Speed of Light | Chopping Light Beams

The Speed of Light series consist of five parts. Quick access links are here.

Part 1 | Earliest Ideas

Part 2 | The Eclipses of Io

Part 3 | Chopping Light Beams

Part 4 | Done With Mirrors

Part 5 | Michelson and Morley

In this post, the speed of light is successfully measured by timing a chopped light beam between two distant mirrors.


The first measurement of time for light to travel a large distance was announced by Ole Christensen Rømer in 1676. His work involved the travel of light across the diameter of the Earth’s orbit. It was an inferred travel based upon knowledge of celestial motions of Earth and the closest moon of Jupiter named Io. He did not set out to directly measure light beams as they made that journey. Instead, he was measuring something different and made his discovery by accident.

In this post, we see how the speed of light was calculated from direct measurements of a light beam intentionally sent from one place to another and back after reflection from a distant mirror. Armand Fizeau conducted the experiment in 1849.

Who Was Fizeau?

Académie des Sciences

Details of his biography are here. Fizeau was born in Paris. His father was a medical doctor and professor of pathology. It was assumed Armand would continue in the tradition of his father and previous relatives. He enrolled at Collège Stanislas in Paris. There he became a good friend with fellow student Léon Foucault. Both men made important contributions in several areas of science. Armand did not enter the medical profession. He did start attending the Paris Medical School but quit after suffering from headaches and migraines.

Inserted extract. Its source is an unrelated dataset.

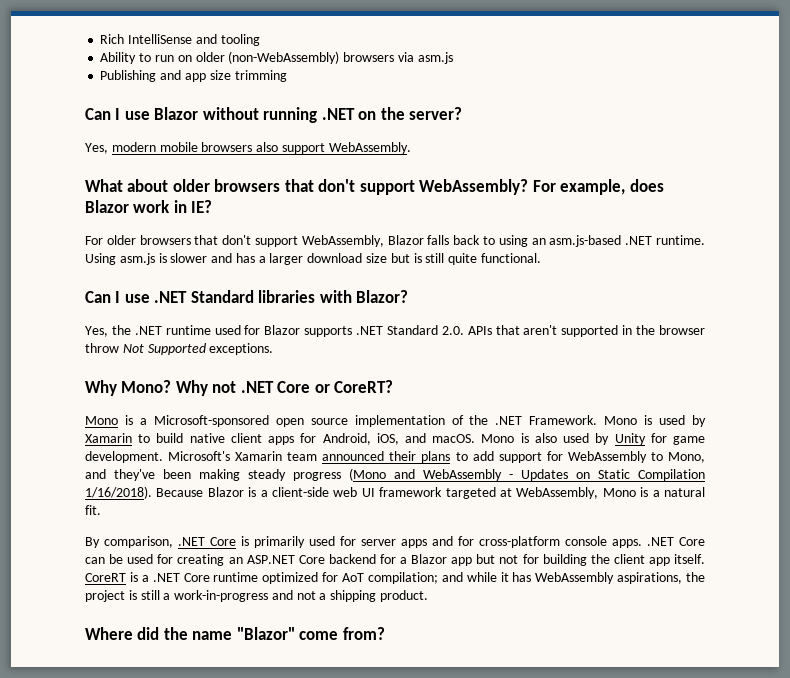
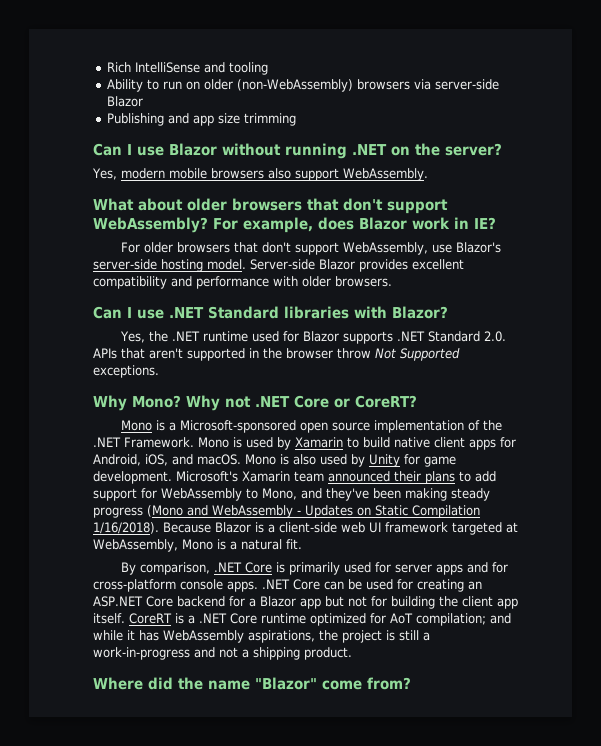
- Ability to run on older (non-WebAssembly) browsers via asm.js
+ Ability to run on older (non-WebAssembly) browsers via server-side Blazor
- For older browsers that don't support WebAssembly, Blazor falls back to using an asm.js-based .NET runtime. Using asm.js is slower and has a larger download size but is still quite functional.
+ For older browsers that don't support WebAssembly, use Blazor's server-side hosting model. Server-side Blazor provides excellent compatibility and performance with older browsers.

In 1839, Fizeau and Foucault attended a lecture by Louis-Jacques Daguerre on the new photographic process. Daguerre exposed a photographic plate to a window using his camera. He talked for 30 minutes before using a variety of chemicals to develop the image. Fizeau and Foucault were impressed. But, they felt the process should be speeded up so human subjects didn’t need to sit still for so long. They were able to reduce the time to 20 seconds.

In 1845, he and Foucault were asked by Arago at the Paris Observatory if they could obtain images through a telescope using the new process of photography. They were very successful and produced the first image of the Sun through a telescope which included groups of sunspots.

Fizeau also proposed in 1848 an explanation for the shift in wavelength of light from a moving star. This was what we now call the Doppler Effect. He was unaware of the previously published work by Christian Doppler in 1842.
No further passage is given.